*WHAT YOU ARE ASKED TO DO:*
Which lines in the records below contain the word "žiadateľ"? Return each of them.

*INPUT FOR THIS TASK:*
•••

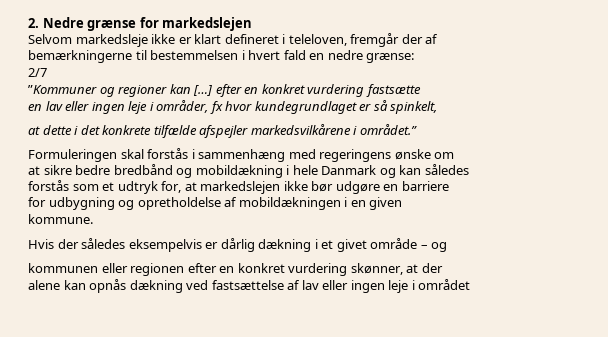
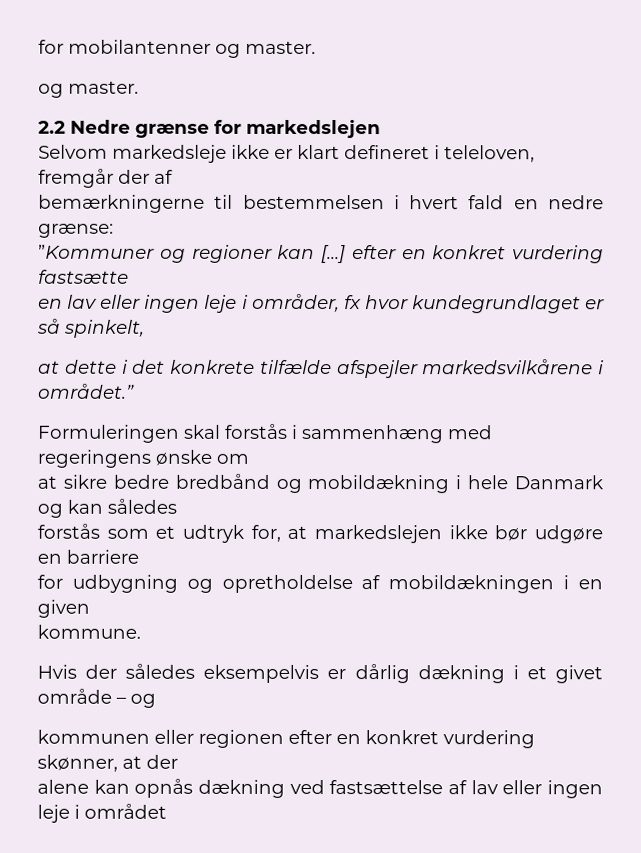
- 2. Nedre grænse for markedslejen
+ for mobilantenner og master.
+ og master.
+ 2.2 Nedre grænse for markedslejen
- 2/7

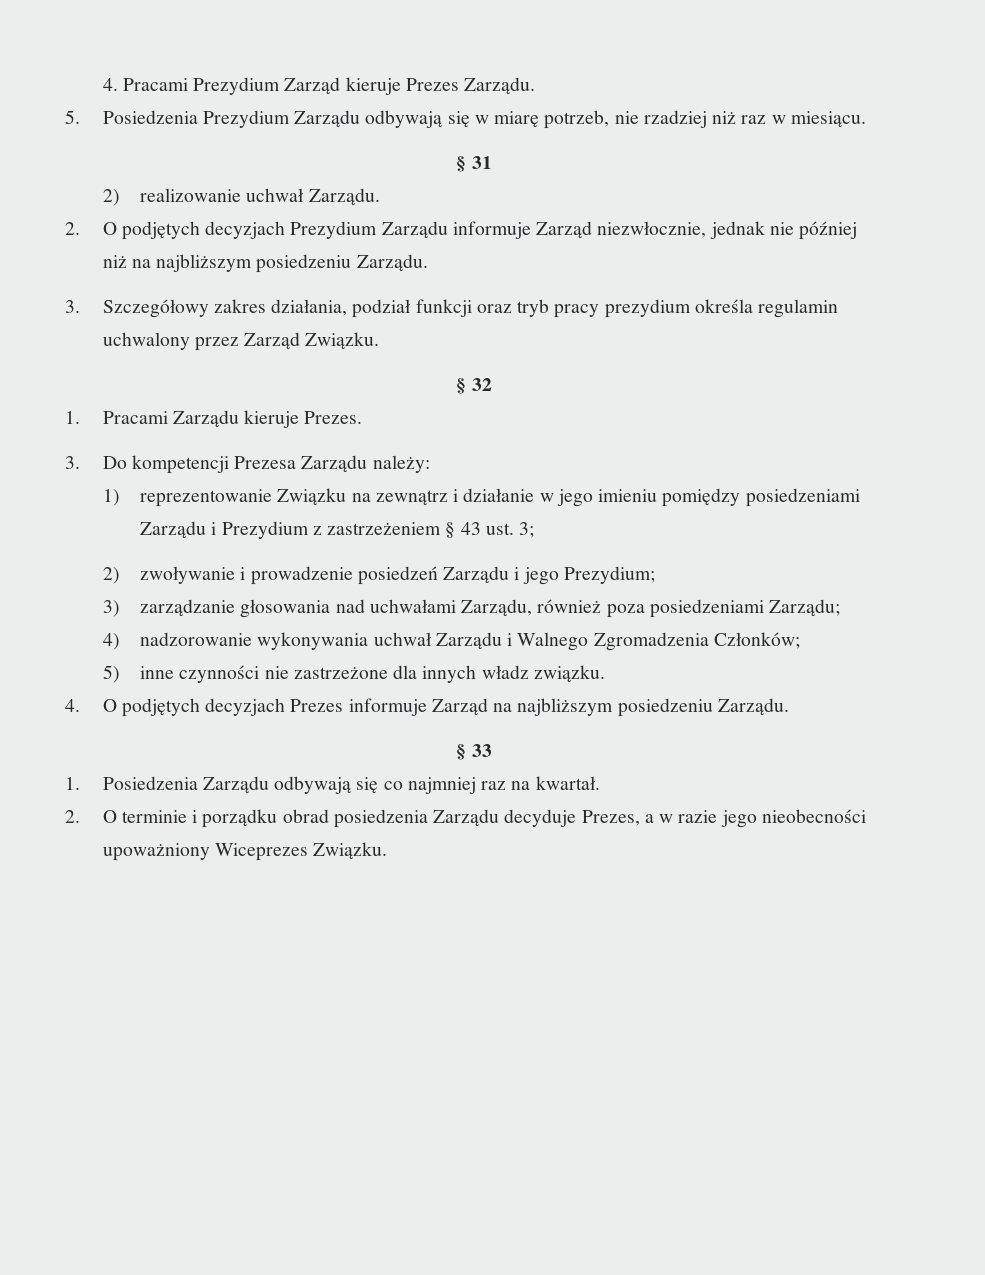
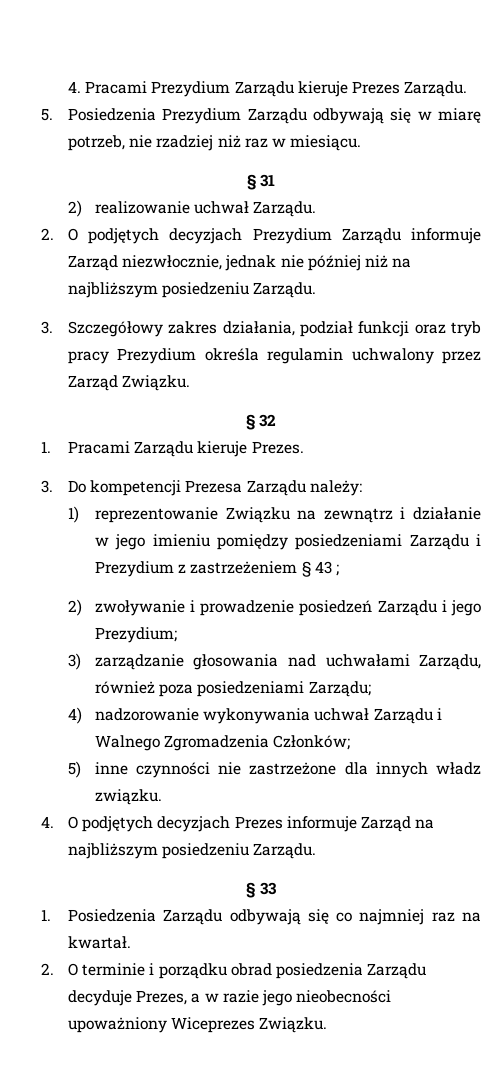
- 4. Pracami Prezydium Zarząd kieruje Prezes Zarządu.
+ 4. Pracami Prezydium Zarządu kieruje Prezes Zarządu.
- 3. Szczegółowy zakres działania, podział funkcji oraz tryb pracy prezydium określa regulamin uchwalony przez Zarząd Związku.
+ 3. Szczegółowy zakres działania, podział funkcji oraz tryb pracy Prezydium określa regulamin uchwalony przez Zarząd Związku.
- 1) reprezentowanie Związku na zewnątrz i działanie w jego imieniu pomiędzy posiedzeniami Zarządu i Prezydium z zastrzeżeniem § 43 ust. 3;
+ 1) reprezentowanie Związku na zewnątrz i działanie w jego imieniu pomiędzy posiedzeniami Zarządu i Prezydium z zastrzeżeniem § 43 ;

•••

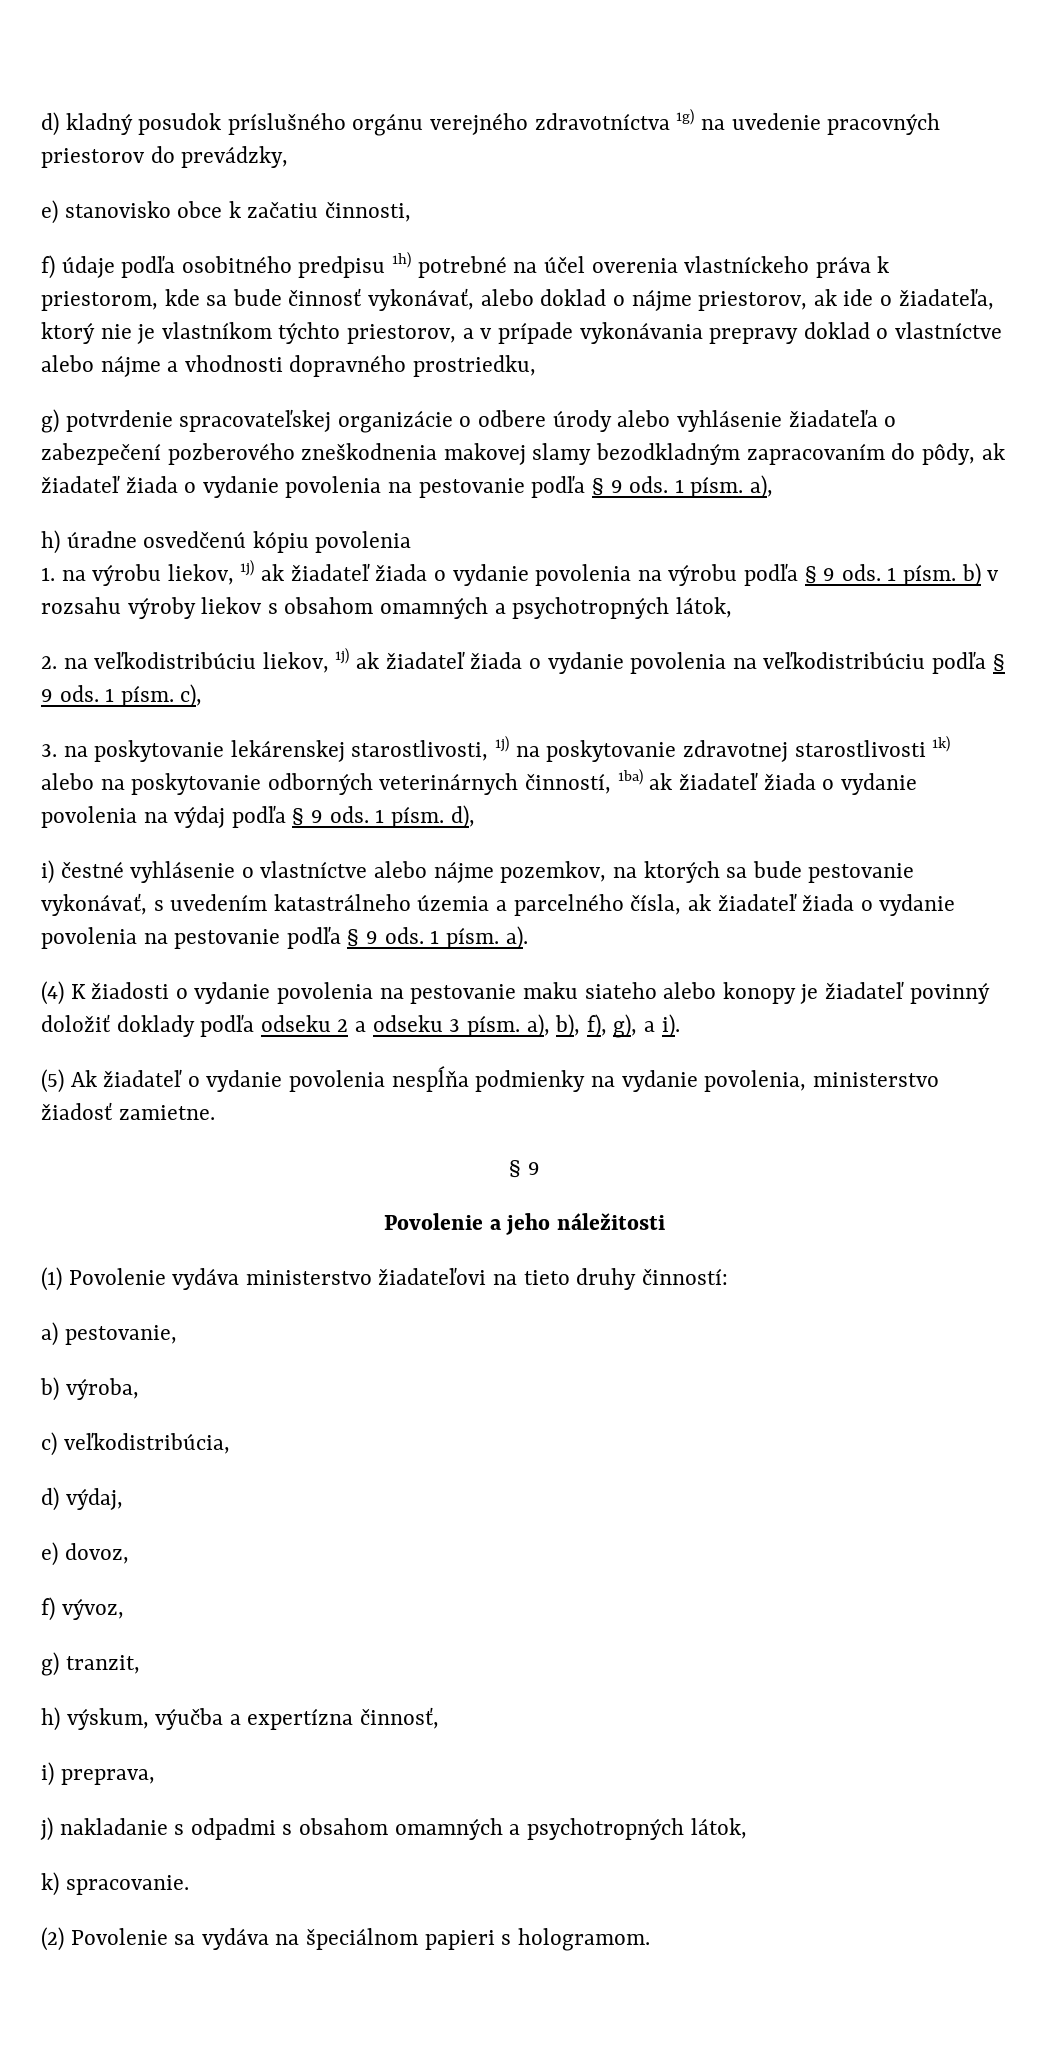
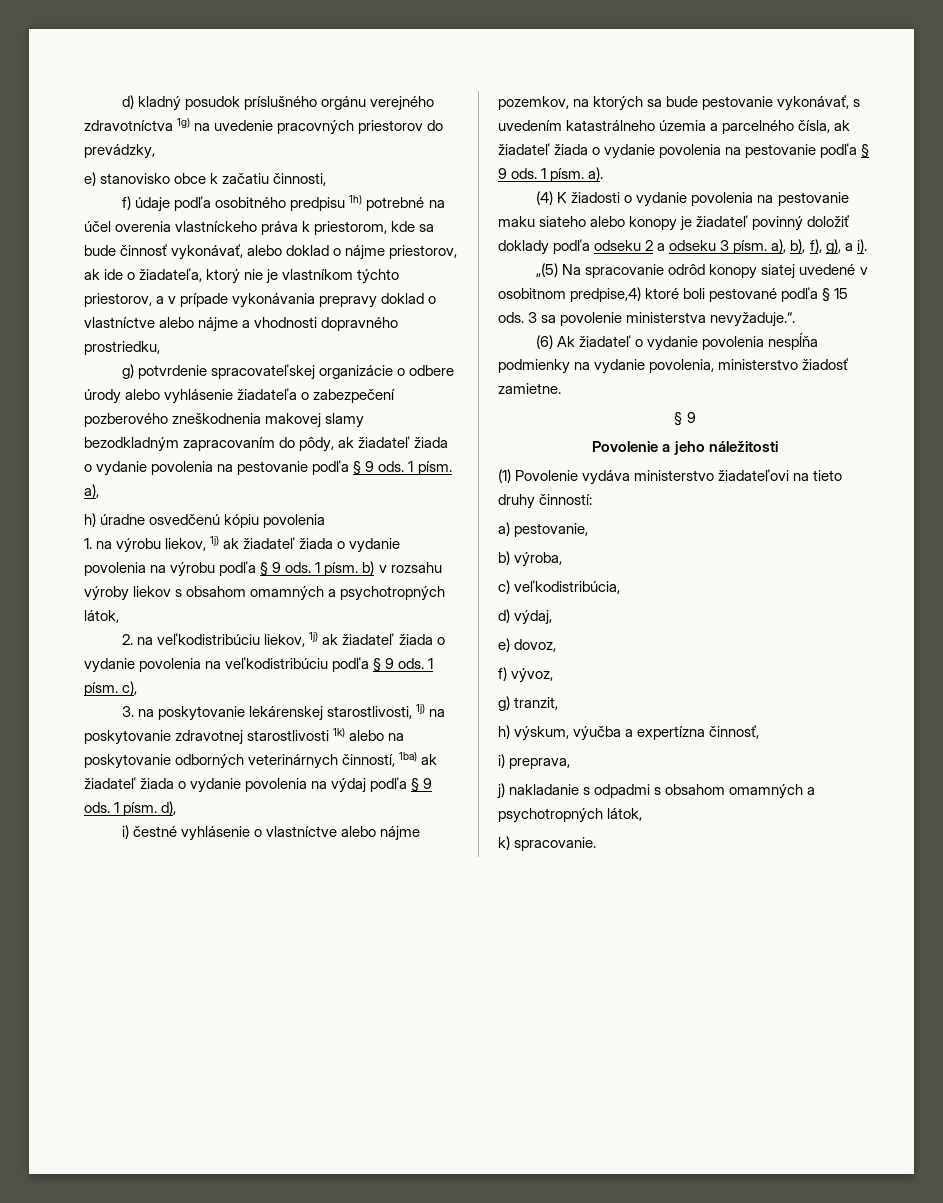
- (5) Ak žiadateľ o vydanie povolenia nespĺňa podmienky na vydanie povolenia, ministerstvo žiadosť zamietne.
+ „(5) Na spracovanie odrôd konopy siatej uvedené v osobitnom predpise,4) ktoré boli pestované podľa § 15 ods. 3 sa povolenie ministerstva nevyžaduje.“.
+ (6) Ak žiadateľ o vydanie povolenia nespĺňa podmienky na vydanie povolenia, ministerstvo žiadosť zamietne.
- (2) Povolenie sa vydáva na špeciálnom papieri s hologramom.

•••

*RESPONSE TO THE TASK:*
- (5) Ak žiadateľ o vydanie povolenia nespĺňa podmienky na vydanie povolenia, ministerstvo žiadosť zamietne.
+ (6) Ak žiadateľ o vydanie povolenia nespĺňa podmienky na vydanie povolenia, ministerstvo žiadosť zamietne.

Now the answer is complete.